Tutorial: Generating a calibration¶

The basic idea is as follows:

1. We take synthetic spectra with known input parameters, normalize them, and measure the EWs of the absorption lines. Knowing the metallicities [Fe/H], we make a functional fit that is an extension of the one in Layden 1994. The raw solution is output as a FITS file containing the MCMC posteriors and relevant information in the header. ‘Raw’ in this context signifies that no offset correction has been applied to the solution to make it consistent with retrievals based on high-resolution spectroscopy. Here is an example script that does through all these steps, and we step through them below.

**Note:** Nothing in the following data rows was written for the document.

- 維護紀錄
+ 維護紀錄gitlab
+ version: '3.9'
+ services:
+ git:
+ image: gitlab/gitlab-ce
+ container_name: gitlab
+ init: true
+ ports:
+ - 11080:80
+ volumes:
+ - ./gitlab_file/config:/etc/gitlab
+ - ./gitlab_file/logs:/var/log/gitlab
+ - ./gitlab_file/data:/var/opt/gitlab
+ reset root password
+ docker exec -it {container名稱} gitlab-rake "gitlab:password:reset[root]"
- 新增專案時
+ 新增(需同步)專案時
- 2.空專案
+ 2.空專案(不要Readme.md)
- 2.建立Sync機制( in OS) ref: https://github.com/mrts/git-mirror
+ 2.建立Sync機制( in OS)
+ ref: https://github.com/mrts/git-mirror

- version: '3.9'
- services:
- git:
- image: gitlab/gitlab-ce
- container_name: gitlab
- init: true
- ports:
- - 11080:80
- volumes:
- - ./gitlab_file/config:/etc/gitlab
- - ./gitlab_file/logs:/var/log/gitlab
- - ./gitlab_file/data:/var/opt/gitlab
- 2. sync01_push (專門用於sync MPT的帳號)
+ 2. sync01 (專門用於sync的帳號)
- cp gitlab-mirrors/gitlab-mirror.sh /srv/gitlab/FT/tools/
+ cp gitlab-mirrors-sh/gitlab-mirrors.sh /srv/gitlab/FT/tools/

2. To find the offset correction between the [Fe/H] values based on the raw and high-res studies, we retrieve [Fe/H] based on empirical low-resolution spectroscopy from stars which already have known values based on high-resolution spectroscopy. By comparing the two [Fe/H] values for these stars, the parameters of this correction are added into the FITS header of the raw calibration to produce a ‘final’ calibration.

To put all this into practice, we call different classes from rrlfe and string them together into a pipeline. The user gives each instantiated module a module_name, which allows it to be distinguished from other modules when the pipeline is run.

Note the first series of steps—normalizing spectra, measuring the EWs of their absorption lines, and packaging the results into large data tables—is virtually the same as for applying a ready-made calibration to a given set of spectra. (See Tutorial: Applying a Calibration.) This tutorial is specifically about generating a calibration, so the choices of directory names will be to that end. If you are already familiar with how to normalize spectra and measure their EWs, you can probably skip down to the section Add known meta-data and run MCMC.

Normalize a given set of synthetic spectra¶

Start by importing the machinery we need:

from rrlfe import high_level_generation_accordion as pipeline

We define the absolute path of the repo, and the I/O directory which will be located beneath that. In addition we define a handy string or two.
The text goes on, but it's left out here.